Tim X - 07 Sep 2008 04:12 GMT > ... >> In most cases however, you do have meta information about the data. This [quoted text clipped - 17 lines] > protect > the logged files from being tampered with. The answer depends on the OS your on. For example, if we are talking about Linux or one of the other members of the *nix family, I would probably handle this by creating a specific user and group for the application. You can then control access via normal OS access controls, such as adding users to the group, using umask to ensure file/directory permissions are set appropriately etc. . Under windows and other platforms you have similar functionality, but I'm not familiar enough with windows to give a detailed description.
An important consideration when working out how to lay everything out is backup and rstore. If you have lots of data in lots of files, you will want to make sure they are set out in a way that makes adding new data straight forward and that also makes it easy to do backups. How you approach this depends on how much the data changes and the total amount of data and what backup facilities you ahve available.
The design of the database to manage the meta data will depend on what meta data you have. However, this is really just the application of good database design principles.
If your database supports database constraints, such as foreign key constraints, check constraints, not null constraints etc, then use them. Some argue these are bad because they restrict your ability to make changes in the future. I think this is rubbish and a sign of a lack of real analysis and design. Use the datatypes that best match your 'natural' data and how it is to be used. Be wary of data that uses the word number in it, it may not be a number. for example, I can't count the number of systems I've worked on when the original design used a number field for something like a staff number or reference number. These sort of numbers are often best represented by character types because its not unusual for them to have leading 0s, which are significant in the sense they are part of the data. However, if you define the data as a number type, you generally can't have leading zeros. Number types should only be required when you plan to use them in numeric/math type operations. Try to use the data size that best fits your data model. I often see poor database design where a column has been defined to be as large as possible. Again, this is often done in the misguided belief that it adds flexibility. However, doing so also means that bad data can get into the system. For example, if you know all values in column A should never be larger than 10 characters, then define it to be that large. Then when something tries to insert a larger value, you know that either the value is bogus or there has been some change in your domain and you now need to increase the size of that field - the point is, you are alerted to either the fact something is doing something it shouldn't or there is an ierror in your underlying data model. An important point with databases is that the old maxim of GIGO is fundamental (Garbage In Garbage Out). Any database related application is only as good as the quality of the data it manages. No matter how flash, useful or sophisticated your application, if the data is unreliable, the application is unreliable.

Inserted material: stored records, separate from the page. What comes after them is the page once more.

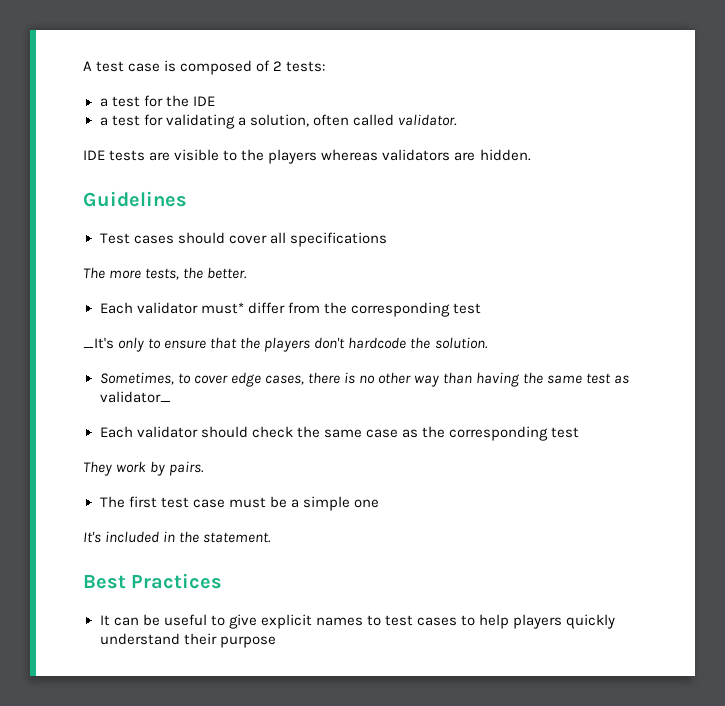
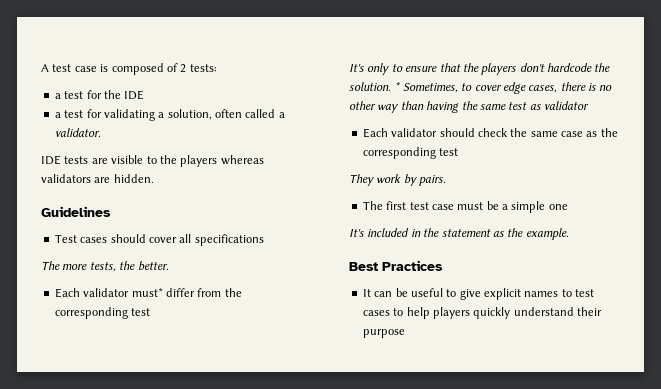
(394, 120) none -> [278,112,285,118] a
[83,337,114,349] _It's -> [349,64,364,72] It's
(488, 343) // -> [394,82,402,91] *
[99,391,171,403] validator_ -> [544,101,589,110] validator
[203,532,272,543] statement. -> [441,228,569,240] statement as the example.

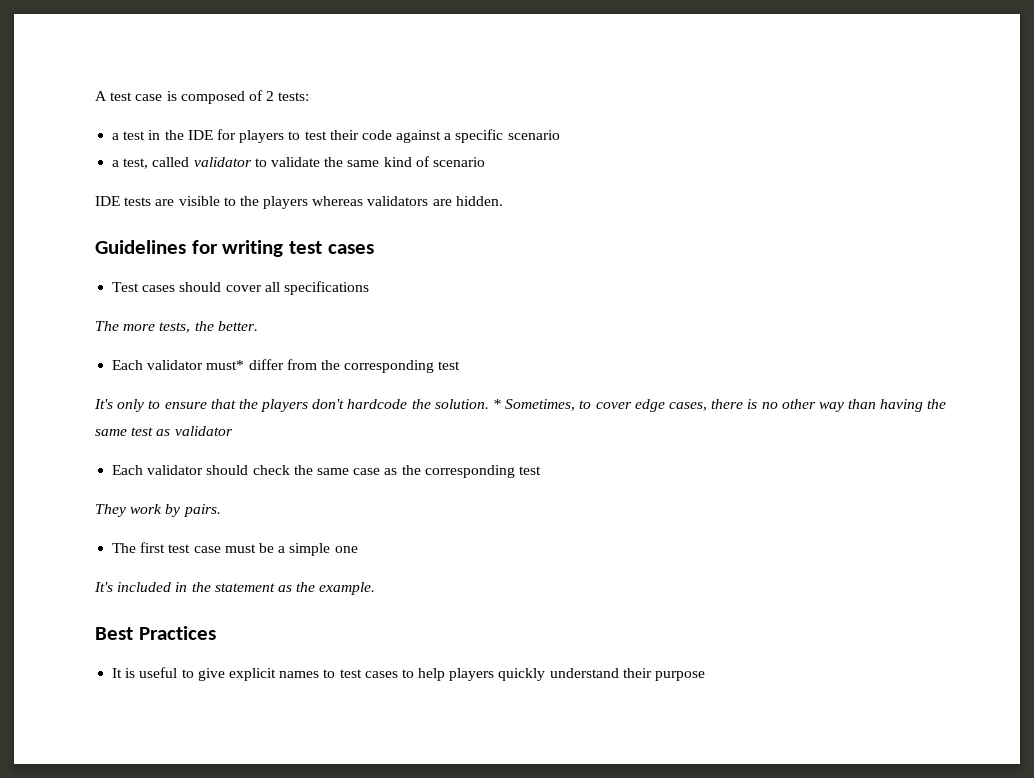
[86,90,102,99] for -> [148,130,161,140] in
[54,109,285,121] [54,128,101,137] // a test for validating a solution, often called a validator. -> [216,129,560,143] [112,156,485,169] for players to test their code against a specific scenario // a test, called validator to validate the same kind of scenario
(111, 211) none -> [191,240,374,257] for writing test cases
[374,288,408,297] can be -> [125,668,136,678] is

While analysis and modeling are important, its also important to actually get something up and running. I'm a big believer in doing prototypes. No matter how much analysis, planning and design you do, there will always be things you discover or realise during the implementation that just were not obvious in the planning/design stage. Just trying to do the implementation teaches you a lot about your problem domain that won't be obvious from reading or thinking alone. Identify the core functionality you want to address. Keep it simple and avoid the temptation to add additional functionality (note it down for later, but move on). Keep it really simple and try to solve your key problem first. Add bells and whistles later when your more comfortable with the problem domain and have a better understanding of it. Try to get something out as quickly as possible and if others are going to use it, get them to start playing with it and get feedback.
HTH
Tim
 Signature tcross (at) rapttech dot com dot au
Volker Hetzer - 11 Sep 2008 20:01 GMT Rune Allnor schrieb:
> Hi all. > [quoted text clipped - 10 lines] > prefer to save the data on some binary format to save time on the > text <-> binary conversions. Sounds like modeling isn't the big thing in your application. (Might play a role though.) Offhand I can think of three standard applications that store massive amounts of binary data, with a bit of meta stuff around it: - pornographic sites have to serve huge amounts of imagery and videos. You might look down your nose at it but in terms of design and technology they are state of the art in private enterprises. -radio telescopes process and filter even greater amounts of data, much like your sonar data but orders of magnitude more. - the storage and processing facilities of film studios are geared to storage, retrieval and shifting of data around to various processing facilities.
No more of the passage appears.